Солнечный герой, создавший мир, Слушай бездну, вот твоя награда. Проклят будь, смутивший лоно тьмы, Архитектор солнечного ада.

«Как ты смел!» — былинка говорит, «Как ты мог, — волна шумит из мрака, — Нас вдали от сада Гесперид Вызвать быть для гибели и мрака».[11]

На Монпарнасе никто, насколько мне известно, сознательно не следовал известной теории о том, что русское народное православие восприняло через богомильскую ересь маркионово понимание христианства и что именно это определило все развитие русской культуры, начиная с былин об Илье Муромце и сказания о граде Китеже и кончая творчеством величайших русских гениев XIX века. И все-таки христианское начало русской литературы часто понималось на Монпарнасе именно в маркионовом духе.

В век, когда в христианстве обычно еще видели иудаизм, только ставший вселенским, и когда благочестие многих христиан уживалось с верностью законнической традиции, Маркион учил о противоположности Евангелия Закону. Мысль об этом, как вспышками молнии, освещается многократным повторением слов: «Вы слышали, что было сказано древним… а я говорю вам…»

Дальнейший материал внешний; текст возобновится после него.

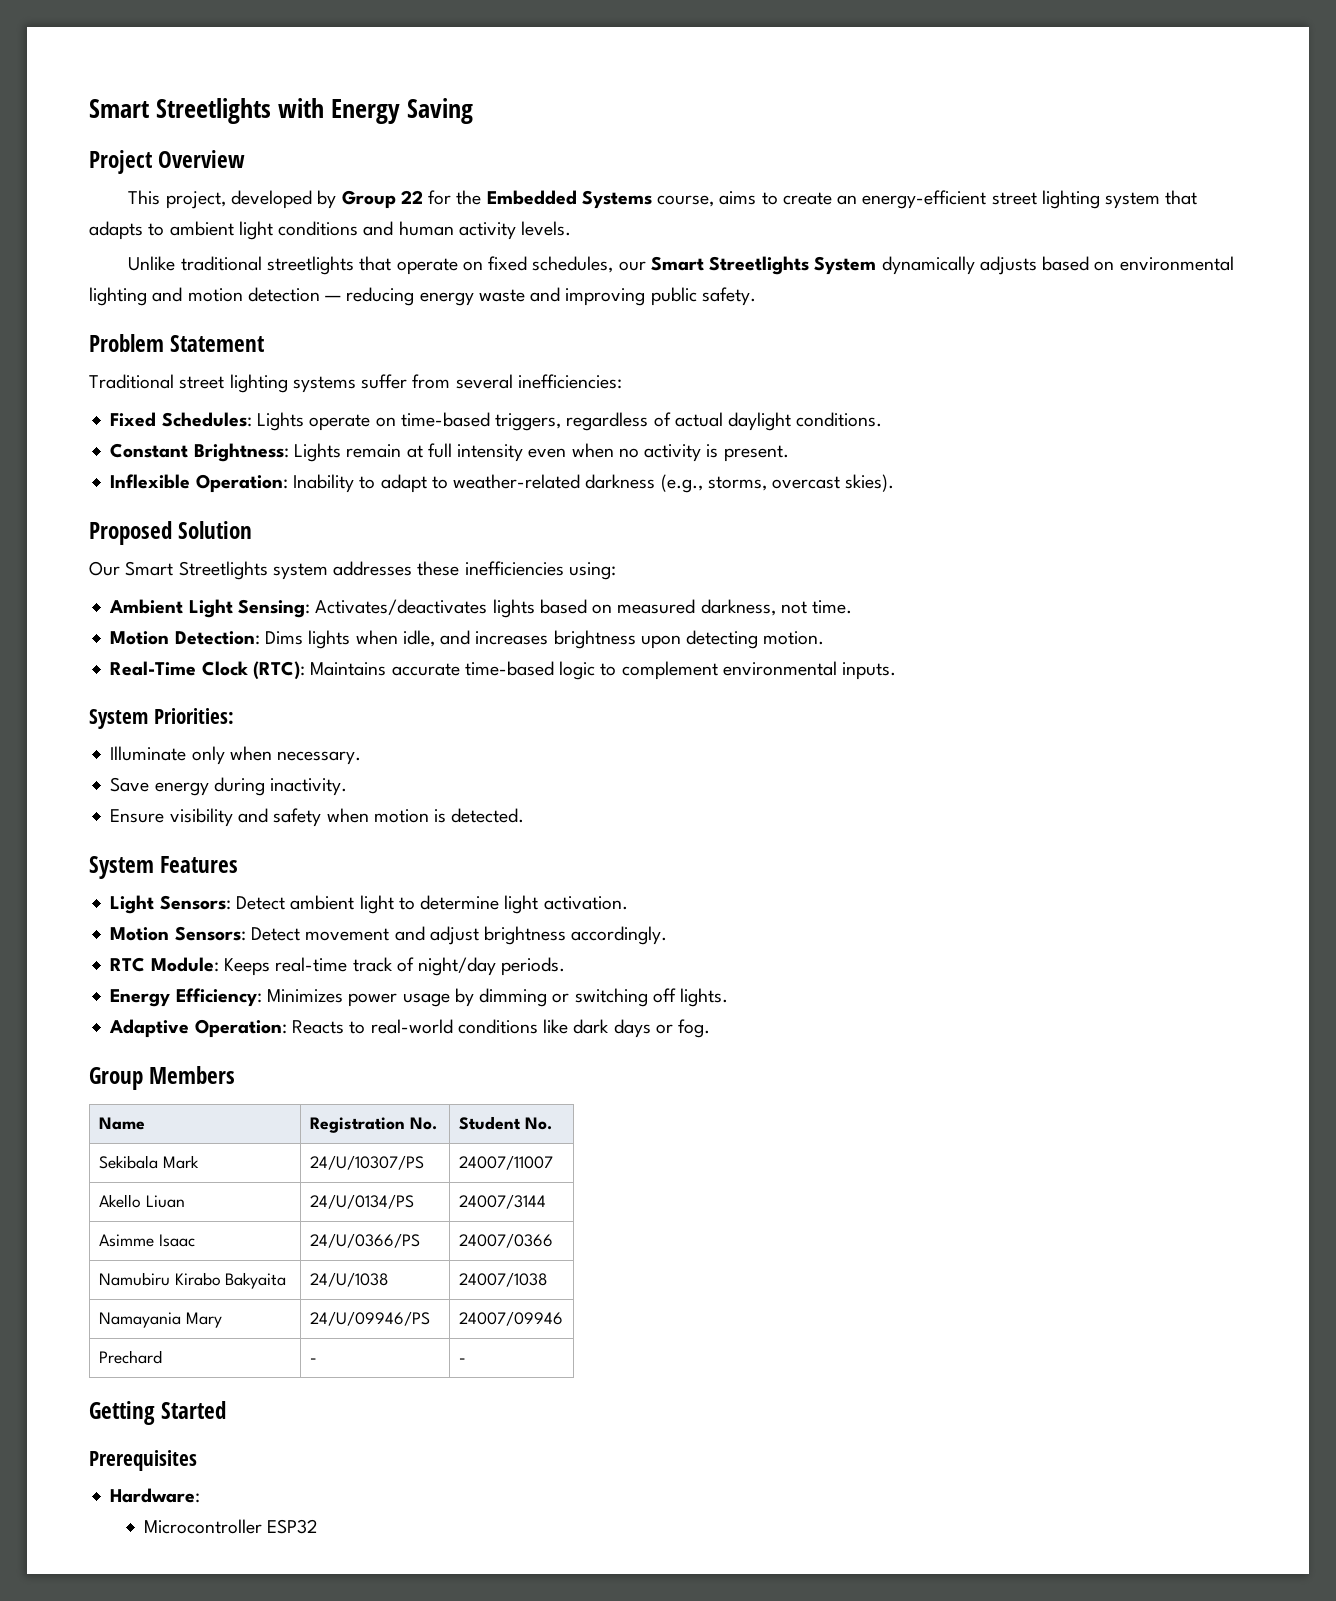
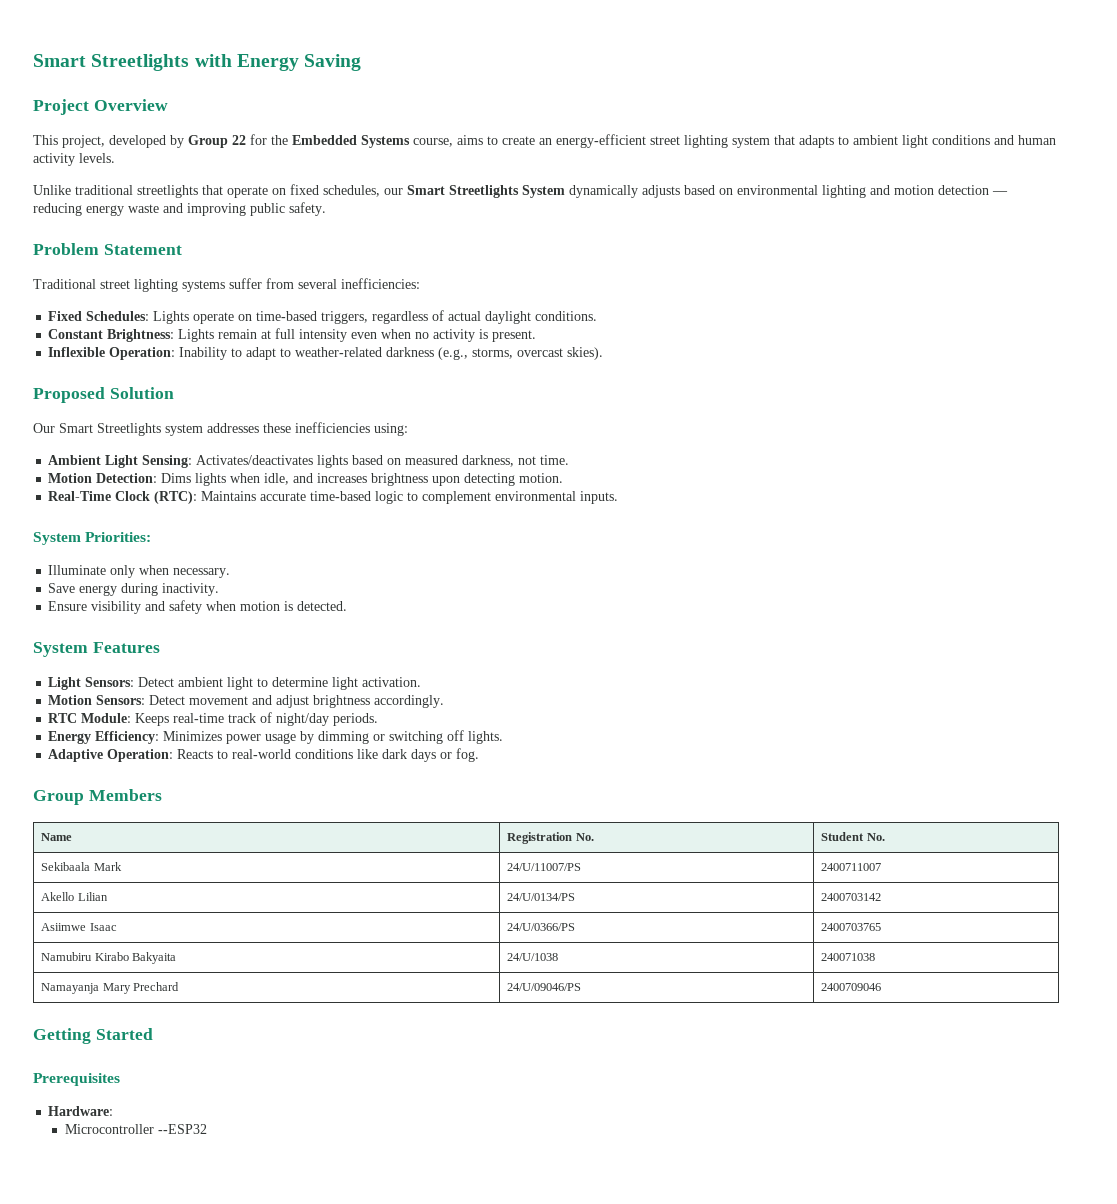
- Sekibala Mark | 24/U/10307/PS | 24007/11007
+ Sekibaala Mark | 24/U/11007/PS | 2400711007
- Akello Liuan | 24/U/0134/PS | 24007/3144
- Asimme Isaac | 24/U/0366/PS | 24007/0366
+ Akello Lilian | 24/U/0134/PS | 2400703142
+ Asiimwe Isaac | 24/U/0366/PS | 2400703765
- Namubiru Kirabo Bakyaita | 24/U/1038 | 24007/1038
- Namayania Mary | 24/U/09946/PS | 24007/09946
- Prechard | - | -
+ Namubiru Kirabo Bakyaita | 24/U/1038 | 240071038
+ Namayanja Mary Prechard | 24/U/09046/PS | 2400709046
- Microcontroller ESP32
+ Microcontroller --ESP32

Но, почувствовав сердцем, что сущность христианства — в откровении мистической любви, Маркион не понял огненной природы этой милосердной и жертвенной любви, зовущей, в отличие от всех предшествующих форм мистицизма, не к созерцанию и личному потустороннему спасению, а к творческому, преображающему мир действию. Значение этого подготовленного еврейскими пророками перехода от созерцания к действию не дошло до сознания Маркиона, и именно в этом сказалась ограниченность его религиозного гения. Несмотря не глубокое интуитивное понимание божественности и абсолютной новизны Нагорной проповеди, он в своем отвержении видимого космоса выпадал из христианства и был близок к тому, что условно можно назвать «вечно буддийской» стадией религиозного опыта.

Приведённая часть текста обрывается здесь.